[Dataset excerpts]
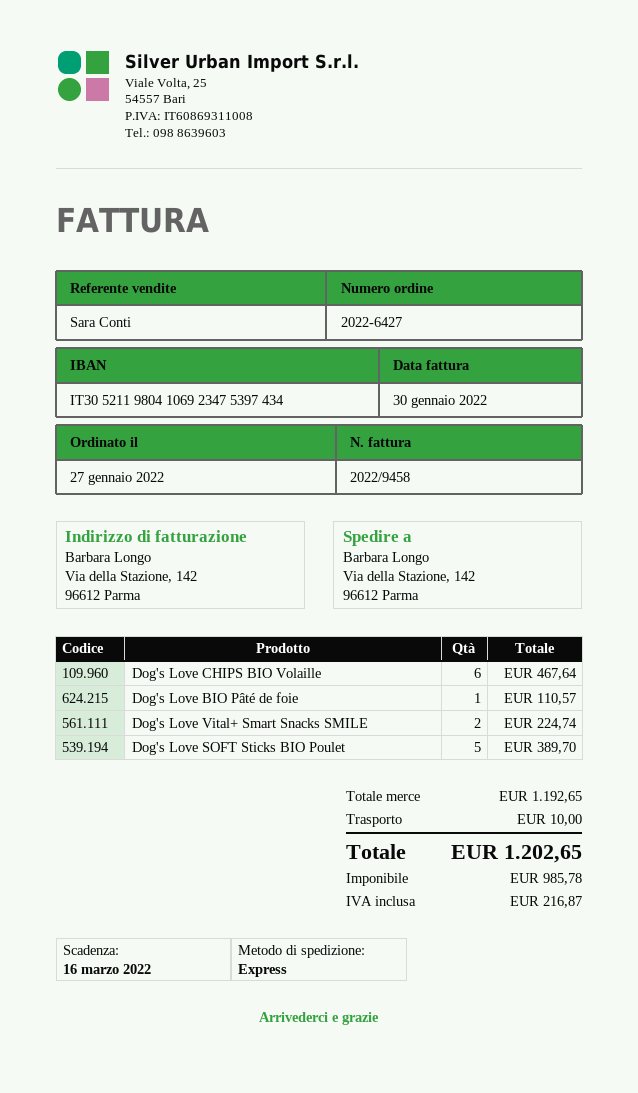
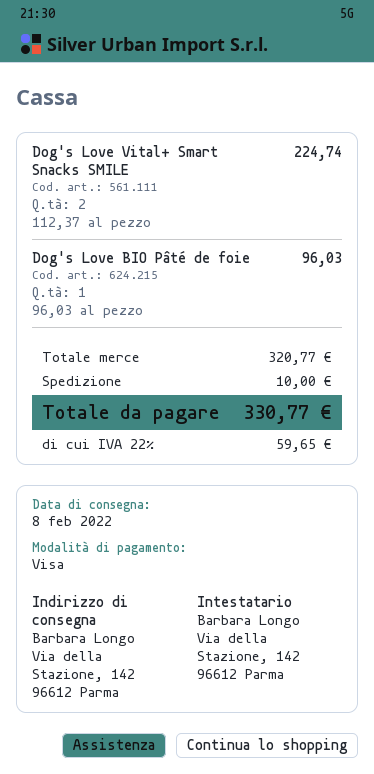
Dog's Love CHIPS BIO Volaille: 6 for 467.64 -> none
Dog's Love BIO Pâté de foie: 1 for 110.57 -> 1 for 96.03
Dog's Love SOFT Sticks BIO Poulet: 5 for 389.70 -> none
subtotal: 1192.65 -> 320.77
tax: 216.87 -> 59.65
total: 1202.65 -> 330.77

### PROMPT:
In the entries above, locate every line with the word "Love" and copy it.

### WRITTEN RESPONSE:
Dog's Love CHIPS BIO Volaille: 6 for 467.64 -> none
Dog's Love BIO Pâté de foie: 1 for 110.57 -> 1 for 96.03
Dog's Love SOFT Sticks BIO Poulet: 5 for 389.70 -> none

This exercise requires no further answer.